Much of the criticism focused on the failure to learn the lessons from a 2013 attack by Shabab militants on the Westgate shopping mall, in which 67 people died.

“If Westgate was a disaster, what do you call Garissa?” ran the headline on Wednesday’s editorial in the Daily Nation, criticizing Kenyatta for failing to meet the parents of the dead.

“In Kenya, your child, your only hope in whom you have invested the family fortune, is slaughtered. But a little time can’t be found in busy diaries for the leader you elected to come and look you in your teary eyes and assure you that he did his best, that the death of your son or daughter has not been in vain, that he feels your pain and is doing his best to bring to justice those who did it.”

The newspaper said the students had been let down by security officials.

“The country is vulnerable, not just because it has enemies, but because its systems of security are corrupt and incompetent," it said. "There were intelligence reports that a university was to be attacked, and that Garissa and Mandera were at risk. Why weren’t adequate measures taken to protect the university?”

Given Shabab’s history of killing rather than taking hostages, the newspaper said, it was crucial to respond swiftly, adding that the belated arrival of the special police forces “takes bungling to a new level.”

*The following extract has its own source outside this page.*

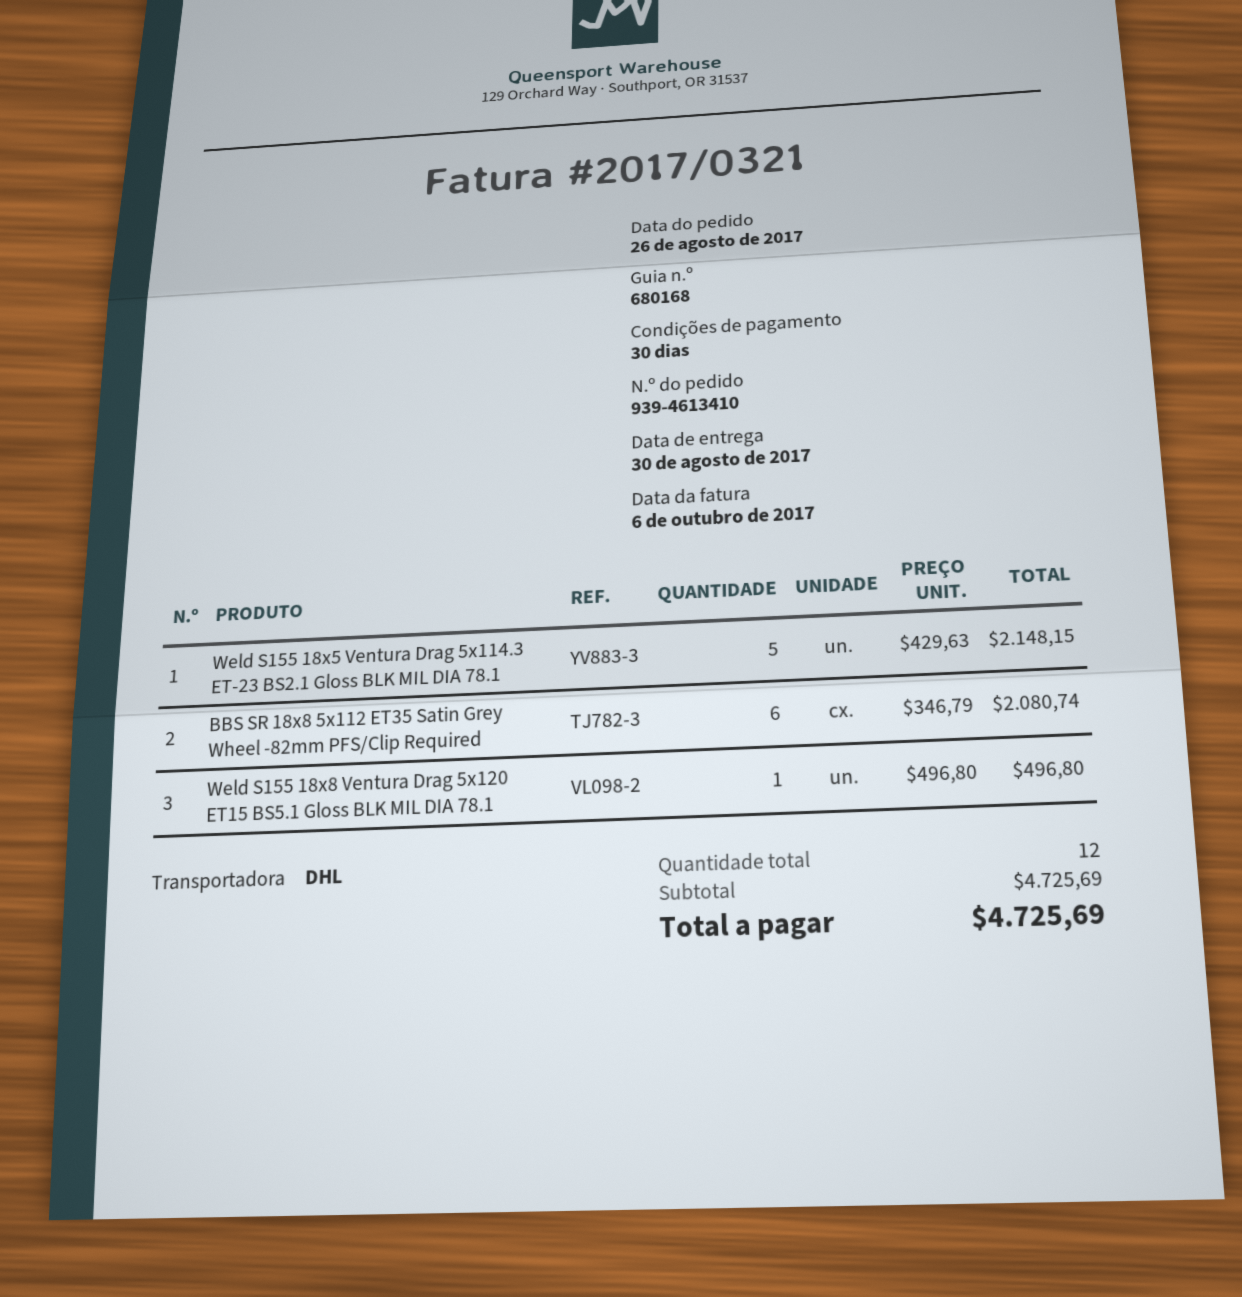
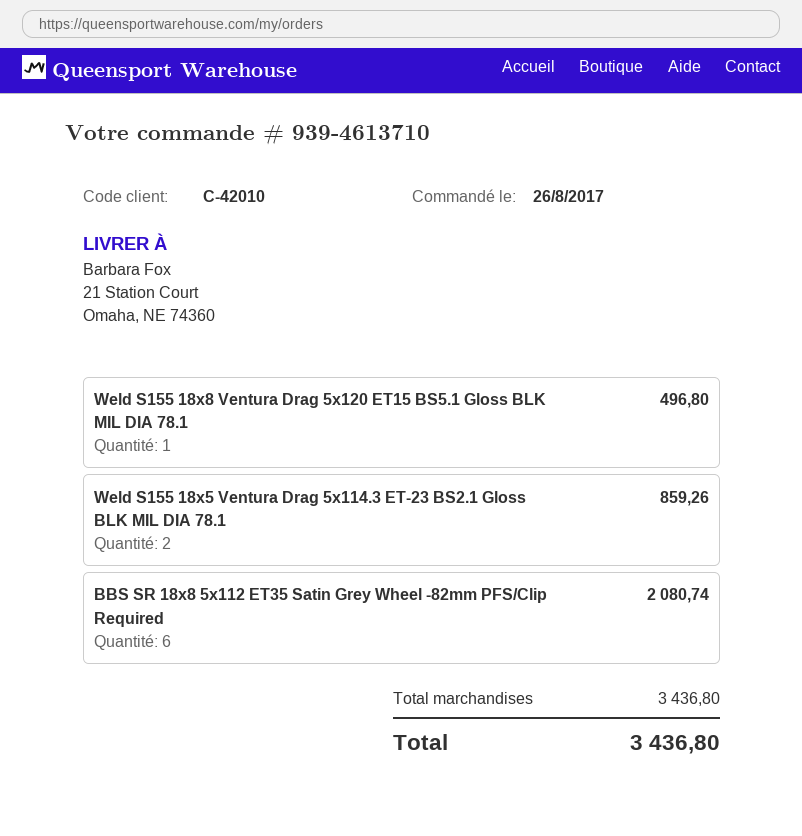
order number: 939-4613410 -> 939-4613710
Weld S155 18x5 Ventura Drag 5x114.3 ET-23 BS2.1 Gloss BLK MIL DIA 78.1: 5 for 2148.15 -> 2 for 859.26
subtotal: 4725.69 -> 3436.80
total: 4725.69 -> 3436.80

Kenyan police Wednesday froze the accounts of 85 people and businesses alleged to have terror links. They included 13 Somali remittance companies and bus transport companies operating routes in northeastern Kenya. The closure of the remittance firms follows moves in February by U.S. banks to shut down remittances to Somalia because of concerns some of the cash may be going to Shabab.

Somalia has virtually no working banking system, and Somalis rely on relatives in the diaspora to transfer cash remittances. About $1.3 billion in remittances flows into Somalia each year.

Merchants Bank of California, which handled most remittances, closed down services in February.